### [TASK TO COMPLETE]
Write out, word for word, only the data from its first line to the line containing "-76,7 +76,7 @@".

### [STUDY MATERIAL]
※
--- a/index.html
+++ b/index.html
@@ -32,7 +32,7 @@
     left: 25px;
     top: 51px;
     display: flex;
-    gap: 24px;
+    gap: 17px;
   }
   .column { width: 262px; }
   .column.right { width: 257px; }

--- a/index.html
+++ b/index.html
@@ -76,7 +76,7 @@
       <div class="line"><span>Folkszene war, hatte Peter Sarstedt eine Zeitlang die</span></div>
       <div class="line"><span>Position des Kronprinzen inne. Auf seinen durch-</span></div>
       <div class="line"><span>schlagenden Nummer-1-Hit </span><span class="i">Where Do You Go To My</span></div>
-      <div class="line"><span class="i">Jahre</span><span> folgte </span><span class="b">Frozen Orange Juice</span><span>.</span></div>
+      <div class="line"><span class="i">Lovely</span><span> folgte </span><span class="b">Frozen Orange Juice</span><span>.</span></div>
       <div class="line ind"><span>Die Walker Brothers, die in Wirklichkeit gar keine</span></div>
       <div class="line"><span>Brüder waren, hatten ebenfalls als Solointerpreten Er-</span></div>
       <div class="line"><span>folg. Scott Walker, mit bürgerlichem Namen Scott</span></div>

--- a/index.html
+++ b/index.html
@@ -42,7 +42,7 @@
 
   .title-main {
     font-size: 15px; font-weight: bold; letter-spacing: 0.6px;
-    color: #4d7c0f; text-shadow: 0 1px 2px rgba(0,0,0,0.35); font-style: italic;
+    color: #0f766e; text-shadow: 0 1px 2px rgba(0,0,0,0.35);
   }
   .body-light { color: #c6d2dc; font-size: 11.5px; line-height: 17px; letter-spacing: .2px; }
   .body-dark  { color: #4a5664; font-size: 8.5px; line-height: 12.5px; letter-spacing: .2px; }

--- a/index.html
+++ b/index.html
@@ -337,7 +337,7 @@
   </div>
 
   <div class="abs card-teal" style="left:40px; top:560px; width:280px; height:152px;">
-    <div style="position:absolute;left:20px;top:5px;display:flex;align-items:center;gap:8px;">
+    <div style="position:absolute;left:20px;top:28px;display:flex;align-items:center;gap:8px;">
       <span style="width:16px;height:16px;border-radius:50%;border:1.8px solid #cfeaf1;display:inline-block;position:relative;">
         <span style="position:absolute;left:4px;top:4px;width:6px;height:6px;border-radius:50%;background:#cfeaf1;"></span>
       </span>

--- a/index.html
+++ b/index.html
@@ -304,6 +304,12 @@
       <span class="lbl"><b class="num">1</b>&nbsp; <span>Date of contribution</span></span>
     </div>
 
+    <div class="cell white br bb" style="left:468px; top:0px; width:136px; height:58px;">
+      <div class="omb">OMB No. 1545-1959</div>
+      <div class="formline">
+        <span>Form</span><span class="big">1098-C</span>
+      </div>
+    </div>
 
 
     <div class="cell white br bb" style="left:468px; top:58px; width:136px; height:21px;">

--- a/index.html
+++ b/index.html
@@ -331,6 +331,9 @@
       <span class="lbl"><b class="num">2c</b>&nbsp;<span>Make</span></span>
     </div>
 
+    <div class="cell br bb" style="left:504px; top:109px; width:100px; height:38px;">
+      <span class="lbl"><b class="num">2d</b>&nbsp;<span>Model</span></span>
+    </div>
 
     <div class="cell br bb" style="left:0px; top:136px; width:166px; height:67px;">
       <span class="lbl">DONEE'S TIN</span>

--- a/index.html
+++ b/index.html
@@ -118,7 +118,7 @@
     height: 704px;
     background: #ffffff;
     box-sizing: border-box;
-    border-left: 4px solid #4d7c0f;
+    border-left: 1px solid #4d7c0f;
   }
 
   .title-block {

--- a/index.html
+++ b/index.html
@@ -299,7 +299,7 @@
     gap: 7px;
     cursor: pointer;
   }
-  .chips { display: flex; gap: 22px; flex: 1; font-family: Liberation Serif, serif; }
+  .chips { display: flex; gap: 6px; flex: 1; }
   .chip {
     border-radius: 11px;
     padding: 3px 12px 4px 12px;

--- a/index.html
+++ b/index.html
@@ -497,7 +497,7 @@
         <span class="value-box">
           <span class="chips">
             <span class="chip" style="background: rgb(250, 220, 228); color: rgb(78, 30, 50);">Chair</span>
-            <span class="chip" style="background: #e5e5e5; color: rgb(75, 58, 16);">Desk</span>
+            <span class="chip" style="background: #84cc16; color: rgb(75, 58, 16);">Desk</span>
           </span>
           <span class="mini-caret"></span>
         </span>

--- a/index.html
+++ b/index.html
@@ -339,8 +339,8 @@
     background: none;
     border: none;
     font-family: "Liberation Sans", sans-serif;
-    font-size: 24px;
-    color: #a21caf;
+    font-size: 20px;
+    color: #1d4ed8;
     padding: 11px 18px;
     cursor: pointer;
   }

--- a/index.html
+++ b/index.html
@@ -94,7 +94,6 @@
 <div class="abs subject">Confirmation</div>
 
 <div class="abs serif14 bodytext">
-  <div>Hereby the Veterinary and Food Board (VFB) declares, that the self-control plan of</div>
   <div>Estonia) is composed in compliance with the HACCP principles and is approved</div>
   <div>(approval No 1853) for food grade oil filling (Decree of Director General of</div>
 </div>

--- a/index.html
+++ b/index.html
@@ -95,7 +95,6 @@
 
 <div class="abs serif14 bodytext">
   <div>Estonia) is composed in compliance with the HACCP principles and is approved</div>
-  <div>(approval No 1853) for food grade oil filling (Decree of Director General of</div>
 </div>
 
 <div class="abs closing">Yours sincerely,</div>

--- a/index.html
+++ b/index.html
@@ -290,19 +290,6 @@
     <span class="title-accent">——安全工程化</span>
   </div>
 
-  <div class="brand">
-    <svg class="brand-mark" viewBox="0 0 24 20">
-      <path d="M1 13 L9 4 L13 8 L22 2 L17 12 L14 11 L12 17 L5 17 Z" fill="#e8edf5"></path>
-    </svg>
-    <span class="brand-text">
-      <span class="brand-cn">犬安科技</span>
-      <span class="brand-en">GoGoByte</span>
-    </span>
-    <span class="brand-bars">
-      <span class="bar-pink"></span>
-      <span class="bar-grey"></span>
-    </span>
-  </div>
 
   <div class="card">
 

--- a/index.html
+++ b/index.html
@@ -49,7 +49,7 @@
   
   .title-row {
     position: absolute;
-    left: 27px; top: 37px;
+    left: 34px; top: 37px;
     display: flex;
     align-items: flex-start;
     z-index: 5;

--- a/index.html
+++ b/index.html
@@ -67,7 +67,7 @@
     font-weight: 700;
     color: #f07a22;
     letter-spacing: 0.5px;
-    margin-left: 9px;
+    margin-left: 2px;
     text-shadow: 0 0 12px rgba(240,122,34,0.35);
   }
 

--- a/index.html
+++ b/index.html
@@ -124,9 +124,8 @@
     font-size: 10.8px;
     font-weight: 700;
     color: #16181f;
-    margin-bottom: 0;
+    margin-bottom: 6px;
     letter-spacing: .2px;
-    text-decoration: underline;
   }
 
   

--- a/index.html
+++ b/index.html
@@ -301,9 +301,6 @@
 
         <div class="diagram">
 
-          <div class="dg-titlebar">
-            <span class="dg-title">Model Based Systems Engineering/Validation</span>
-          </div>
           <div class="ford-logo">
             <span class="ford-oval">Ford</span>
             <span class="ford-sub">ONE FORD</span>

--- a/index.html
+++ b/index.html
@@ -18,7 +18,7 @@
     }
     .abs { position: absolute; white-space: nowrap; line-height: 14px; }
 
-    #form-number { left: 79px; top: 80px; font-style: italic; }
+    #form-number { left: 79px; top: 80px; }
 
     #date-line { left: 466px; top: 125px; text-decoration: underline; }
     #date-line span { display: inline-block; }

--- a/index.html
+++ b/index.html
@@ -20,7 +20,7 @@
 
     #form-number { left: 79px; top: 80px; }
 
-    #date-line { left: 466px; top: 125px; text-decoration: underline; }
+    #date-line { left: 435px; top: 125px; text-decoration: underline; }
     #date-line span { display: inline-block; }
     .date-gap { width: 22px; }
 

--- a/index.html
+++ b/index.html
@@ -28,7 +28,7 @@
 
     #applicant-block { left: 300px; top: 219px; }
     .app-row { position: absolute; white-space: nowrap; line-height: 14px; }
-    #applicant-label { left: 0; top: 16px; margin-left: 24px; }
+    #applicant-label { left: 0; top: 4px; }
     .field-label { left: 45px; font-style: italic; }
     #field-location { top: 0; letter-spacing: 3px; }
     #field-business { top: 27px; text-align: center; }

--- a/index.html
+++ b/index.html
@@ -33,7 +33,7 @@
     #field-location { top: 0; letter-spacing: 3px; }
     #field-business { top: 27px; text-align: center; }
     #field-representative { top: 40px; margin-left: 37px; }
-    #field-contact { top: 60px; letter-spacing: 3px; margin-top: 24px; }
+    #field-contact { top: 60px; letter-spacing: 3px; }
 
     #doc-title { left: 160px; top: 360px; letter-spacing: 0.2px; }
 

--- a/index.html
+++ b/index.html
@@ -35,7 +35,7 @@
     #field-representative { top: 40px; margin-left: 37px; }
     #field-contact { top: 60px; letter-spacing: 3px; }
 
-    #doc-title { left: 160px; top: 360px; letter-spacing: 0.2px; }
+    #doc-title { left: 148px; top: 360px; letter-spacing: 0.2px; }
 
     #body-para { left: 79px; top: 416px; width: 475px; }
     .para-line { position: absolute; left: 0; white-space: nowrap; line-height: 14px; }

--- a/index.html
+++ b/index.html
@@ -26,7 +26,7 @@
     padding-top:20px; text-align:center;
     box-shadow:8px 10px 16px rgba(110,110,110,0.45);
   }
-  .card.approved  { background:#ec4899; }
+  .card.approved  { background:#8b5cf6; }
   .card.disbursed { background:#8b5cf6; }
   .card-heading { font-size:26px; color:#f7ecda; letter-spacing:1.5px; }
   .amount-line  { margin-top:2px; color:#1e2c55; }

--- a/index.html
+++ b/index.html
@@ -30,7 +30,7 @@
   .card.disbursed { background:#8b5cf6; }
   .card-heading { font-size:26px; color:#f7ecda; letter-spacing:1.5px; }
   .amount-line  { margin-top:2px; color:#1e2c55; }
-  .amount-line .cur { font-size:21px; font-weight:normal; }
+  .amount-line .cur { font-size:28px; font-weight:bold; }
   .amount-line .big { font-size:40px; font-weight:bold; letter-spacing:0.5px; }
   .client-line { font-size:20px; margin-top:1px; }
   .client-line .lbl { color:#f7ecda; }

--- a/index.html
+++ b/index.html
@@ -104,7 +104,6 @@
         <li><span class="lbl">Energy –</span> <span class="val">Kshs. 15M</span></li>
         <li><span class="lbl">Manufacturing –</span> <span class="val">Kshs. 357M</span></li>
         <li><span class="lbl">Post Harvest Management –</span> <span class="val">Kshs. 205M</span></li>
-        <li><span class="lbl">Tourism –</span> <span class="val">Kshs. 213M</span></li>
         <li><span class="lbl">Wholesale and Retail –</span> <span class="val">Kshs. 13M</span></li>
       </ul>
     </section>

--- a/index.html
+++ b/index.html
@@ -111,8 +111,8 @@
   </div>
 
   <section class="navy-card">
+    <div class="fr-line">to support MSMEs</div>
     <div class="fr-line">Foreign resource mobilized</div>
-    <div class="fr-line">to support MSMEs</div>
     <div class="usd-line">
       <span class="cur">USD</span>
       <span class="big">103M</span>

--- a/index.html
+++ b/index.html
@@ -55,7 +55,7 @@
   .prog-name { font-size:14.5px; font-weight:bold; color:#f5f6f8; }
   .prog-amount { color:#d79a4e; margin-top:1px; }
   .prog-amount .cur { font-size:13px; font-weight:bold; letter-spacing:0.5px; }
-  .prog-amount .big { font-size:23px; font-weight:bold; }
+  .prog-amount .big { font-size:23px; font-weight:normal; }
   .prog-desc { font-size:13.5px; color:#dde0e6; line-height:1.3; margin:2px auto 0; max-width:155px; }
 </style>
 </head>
※
### [SOLUTION TO THE PROBLEM]
--- a/index.html
+++ b/index.html
@@ -32,7 +32,7 @@
     left: 25px;
     top: 51px;
     display: flex;
-    gap: 24px;
+    gap: 17px;
   }
   .column { width: 262px; }
   .column.right { width: 257px; }

--- a/index.html
+++ b/index.html
@@ -76,7 +76,7 @@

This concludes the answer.